Creates a portrait of Colombia that is perceptive, unsensational, and full of humanity ... Feiling is a brilliant reporter, lucid, unflinching, morally engaged, and with an occasional deadpan sense of humour .. one of the most consistently intelligent and compelling books to have appeared on any South American country in recent years (Michael Jacobs Independent)
Tom Feiling takes us on an enlightening journey through a changing country that few understand (Rachel Aspden Observer)
A deeply political account of one man's journey to the violent heart of modern, rural, Colombia ... a must read (Kevin Howlett Colombia Politics)
Feiling... venture[s] into areas that have been off limits for decades ... the sense of a vibrant nation worth discovering peeks out (Siobhan Murphy Metro)
The best British travel writers like Norman Lewis or Bruce Chatwin give the reader more than simple travellers' tales. Feiling is of their company ... a brilliant, penetrating and highly readable account (Robert Carver Spectator)
[Praise for The Candy Machine] The Candy Machine is highly addictive (Metro)
A vivid, argumentative, arresting book (Sunday Telegraph)

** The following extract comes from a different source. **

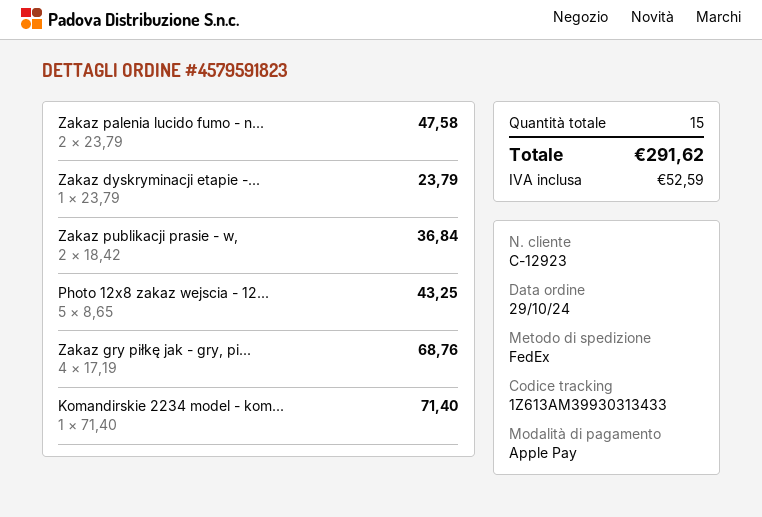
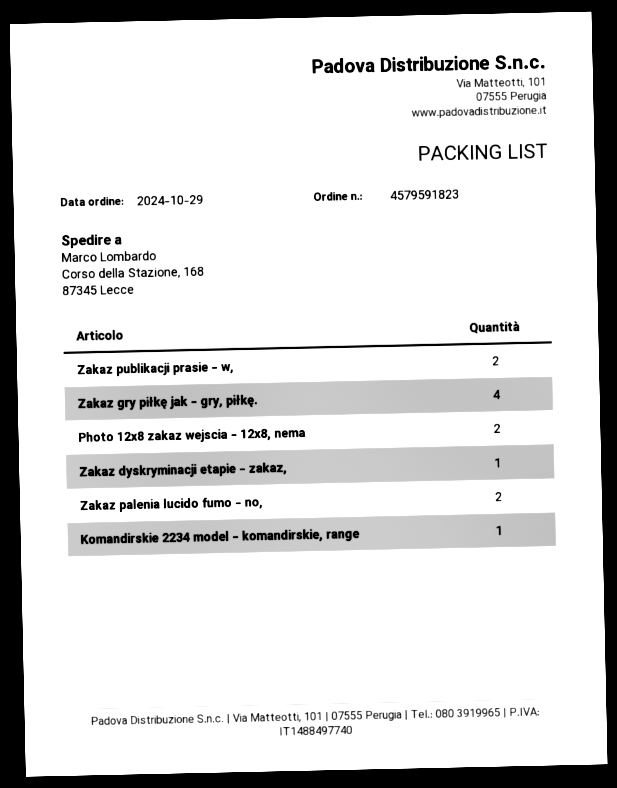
Photo 12x8 zakaz wejscia - 12...: 5 -> 2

I've read a few documentary accounts of the rise of cocaine, and this might be the best of them. It's clear, sharp and solid. Very well told (Evening Standard)
For decades, Colombia was the 'narcostate'. Now travel to Colombia and South America is on the rise, and it's seen as one of the rising stars of the global economy. Where does the truth lie?
Writer and journalist Tom Feiling, author of the acclaimed study of cocaine The Candy Machine, has journeyed throughout Colombia, down roads that were until recently too dangerous to travel, to paint a fresh picture of one of the world's most notorious and least-understood countries. He talks to former guerrilla fighters and their ex-captives; women whose sons were 'disappeared' by paramilitaries; the nomadic tribe who once thought they were the only people on earth and now charge $10 for a photo; the Japanese 'emerald cowboy' who made a fortune from mining; and revels in the stories that countless ordinary Colombians tell.
How did a land likened to paradise by the first conquistadores become a byword for hell on earth? Why is one of the world's most unequal nations also one of its happiest? How is it rebuilding itself after decades of violence, and how successful has the process been so far? Vital, shocking, often funny and never simplistic, Short Walks from Bogota unpicks the tangled fabric of Colombia, to create a stunning work of reportage, history and travel writing.